Он шел домой, поскальзываясь на осенних замерзших лужах, и ему казалось, что это его застывшие слезы. «Вот наступит весна, и слезы растают. Растают и выльются», — говорил он себе и вспоминал о четырех шоколадках «Слава Октябрю!», купленных почти четверть века назад в кондитерской на углу. О том, как одну из них он целиком засунул в рот, о том, как стоял посреди комнаты и все никак не мог ее прожевать, и улыбался идиотской счастливой улыбкой.

Дома, отмахнувшись от Ляли — ну да, выпил, а что, нельзя, ну, где-где, в «Ласточке», ты не знаешь, там на «Юго-Западной», — он лег на диван. В душе, как на промокашке, расплывалось черное бесформенное пятно, съедая те разноцветные — зеленые, желтые, красные, синие — буковки, кляксочки, значки, что отпечатались на ней за всю его более чем пятидесятилетнюю жизнь. «Как много, оказывается, было хорошего!

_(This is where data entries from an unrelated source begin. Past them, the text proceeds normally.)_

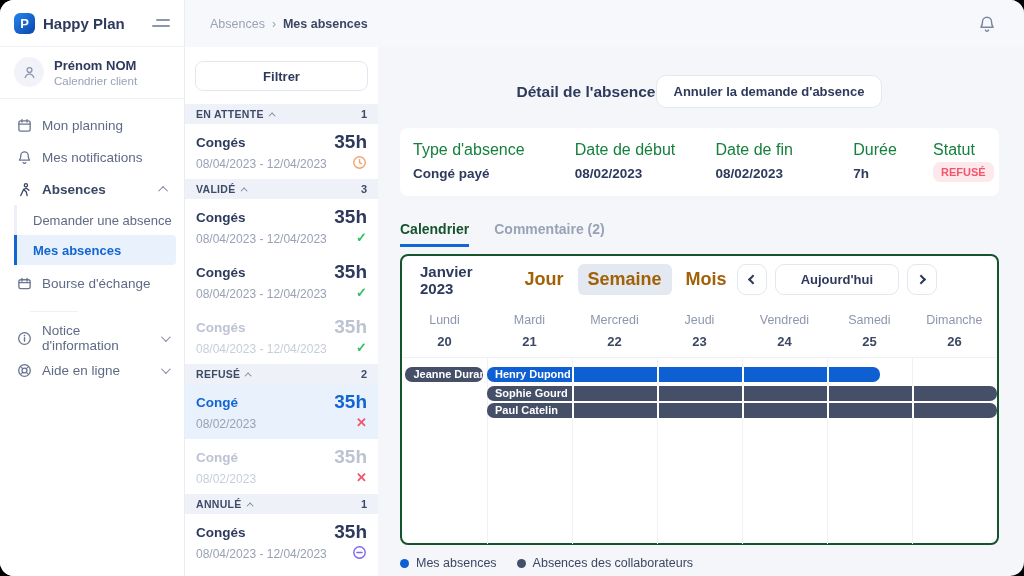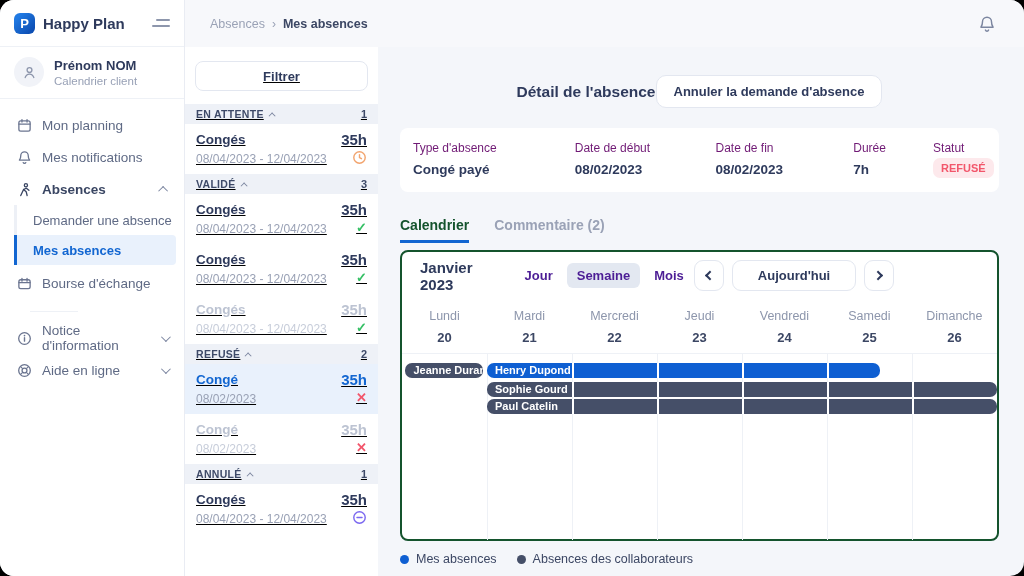--- a/index.html
+++ b/index.html
@@ -39,7 +39,7 @@
   .bell { margin-left:auto; cursor:pointer; display:flex; }
 
   
-  .list-panel { position:absolute; left:185px; top:47px; bottom:0; width:193px; background:#fff; z-index:2;text-decoration:underline; }
+  .list-panel { position:absolute; left:185px; top:47px; bottom:0; width:193px; background:#fff; z-index:2; }
   .filter-btn { display:block; margin:14px 10px 13px; width:173px; height:30px; background:#fff; border:1px solid #e3e7f0; border-radius:8px; font-size:13px; font-weight:bold; color:#2e3a5c; font-family:inherit; cursor:pointer; }
   .sec-head { height:20px; background:#eef1f7; display:flex; align-items:center; padding:0 11px; }
   .sec-title { font-size:10.5px; font-weight:bold; color:#3e4a68; letter-spacing:.3px; }

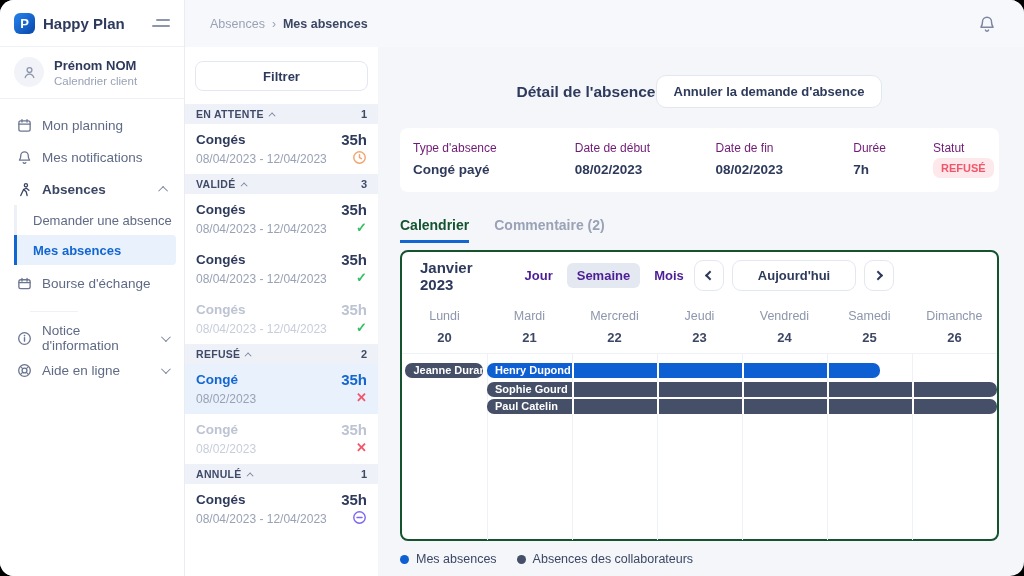--- a/index.html
+++ b/index.html
@@ -48,7 +48,7 @@
   .abs-item { padding:7px 11px 8px; cursor:pointer; }
   .abs-item .r1, .abs-item .r2 { display:flex; align-items:center; justify-content:space-between;gap:16px; }
   .abs-title { font-size:13.5px; font-weight:bold; color:#2e3a5c; }
-  .abs-hours { font-size:15px; font-weight:bold; color:#2e3a5c; }
+  .abs-hours { font-size:19px; font-weight:bold; color:#2e3a5c; }
   .abs-dates { font-size:12px; color:#99a1b5; margin-top:4px; }
   .abs-item.selected { background:#e9f1fc; }
   .abs-item.selected .abs-title, .abs-item.selected .abs-hours { color:#1266d1; }

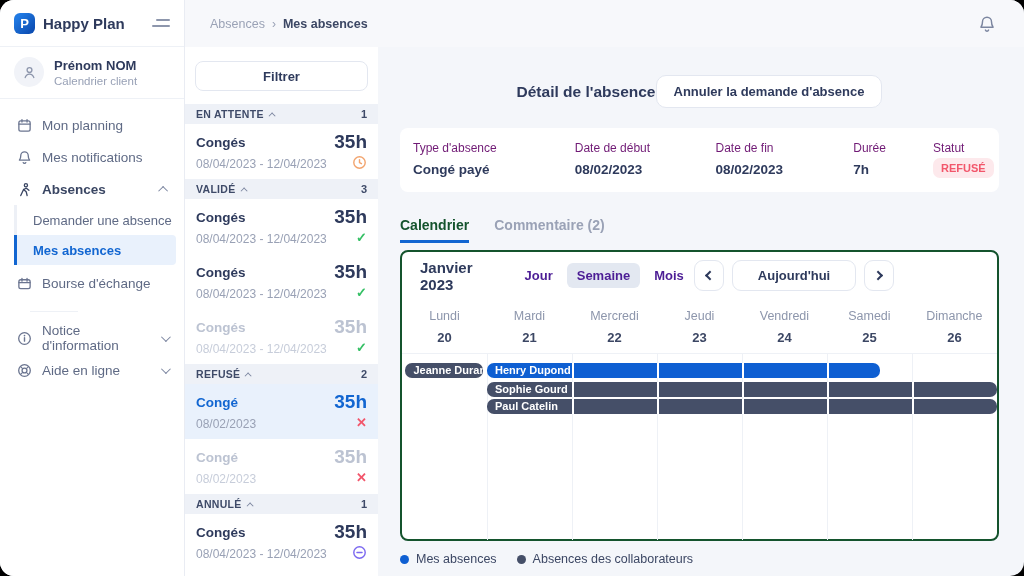--- a/index.html
+++ b/index.html
@@ -66,7 +66,7 @@
   .summary { margin-top:20px; background:#fff; border-radius:8px; padding:13px 0 14px; display:flex; }
   .sum-col { padding-left:13px; }
   .sum-col:nth-child(1){ width:27%; } .sum-col:nth-child(2){ width:23.5%; } .sum-col:nth-child(3){ width:23%; } .sum-col:nth-child(4){ width:15.5%; } .sum-col:nth-child(5){ width:11%; padding-left:0; }
-  .sum-label { font-size:12px; color:#701a75; }
+  .sum-label { font-size:16px; color:#15803d; }
   .sum-value { font-size:13.5px; font-weight:bold; color:#2e3a5c; margin-top:7px; }
   .badge-refused { display:inline-block; background:#fde9ec; color:#f2566b; font-size:11px; font-weight:bold; padding:4px 8px; border-radius:7px; margin-top:3px; }
   .tabs { margin-top:25px; display:flex; gap:25px; }

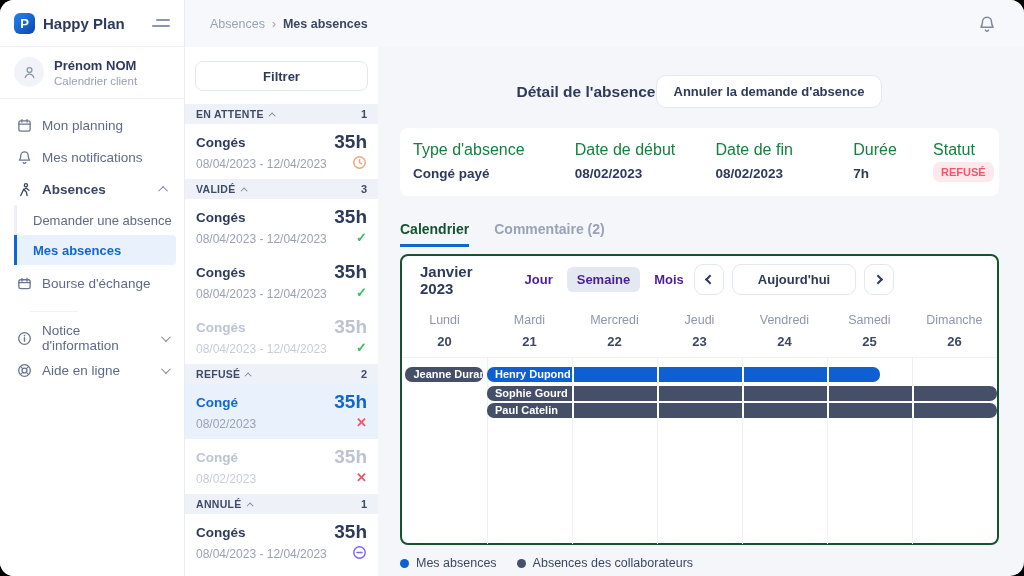--- a/index.html
+++ b/index.html
@@ -78,7 +78,7 @@
   .cal-head { height:47px; display:flex; align-items:center; padding:0 18px; }
   .cal-month { font-size:15px; font-weight:bold; color:#2e3a5c; }
   .view-toggle { display:flex; margin-left:42px; gap:4px; }
-  .vt-opt { font-size:13px; color:#4c1d95; font-weight:bold; padding:5px 10px; border-radius:6px; cursor:pointer; }
+  .vt-opt { font-size:18px; color:#a16207; font-weight:bold; padding:5px 10px; border-radius:6px; cursor:pointer; }
   .vt-opt.active { background:#e3e8f1; }
   .cal-nav { margin-left:auto; margin-right:98px; display:flex; gap:8px; align-items:center; }
   .nav-btn { height:31px; background:#fff; border:1px solid #e3e7f0; border-radius:9px; display:flex; align-items:center; justify-content:center; cursor:pointer; font-family:inherit; }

Как жалко, что больше не будет!» — подумал Миша, привыкая к разрастающемуся внутри чернильному пятну, и уснул. Почему не будет? Отчего не будет? Какое отношение случившееся имело к нему лично? И что, собственно, случилось? Ничего не случилось. Что, собственно, он видел? Да ни черта он не видел! Ну, сидят люди в кафе, пьют коктейли. Что особенного? Ничего особенного. Но чувствовал, что особенное есть, потому что ни это кафе, ни высокий стул у стойки, ни отставленный в сторону локоток, ни сигарета в тонкой руке, ни взгляд чернильных глаз, ни вишенка в стакане, ни облезлый мужик с сальной улыбкой — все это не имело к Татьяне никакого отношения. Как говорится, из другой оперы. И Татьяна ко всему этому не имела никакого отношения. Та Татьяна, которую он знал двадцать пять лет. Он чувствовал, что от него откололи какой-то очень важный кусочек. А без одного, даже очень маленького кусочка — целое не целое. Так, серединка на половинку. Его семья перестала быть целой. Или, может быть, его семья перестала быть? Пусть только для него одного, но перестала. И значит, ничего хорошего больше быть не может.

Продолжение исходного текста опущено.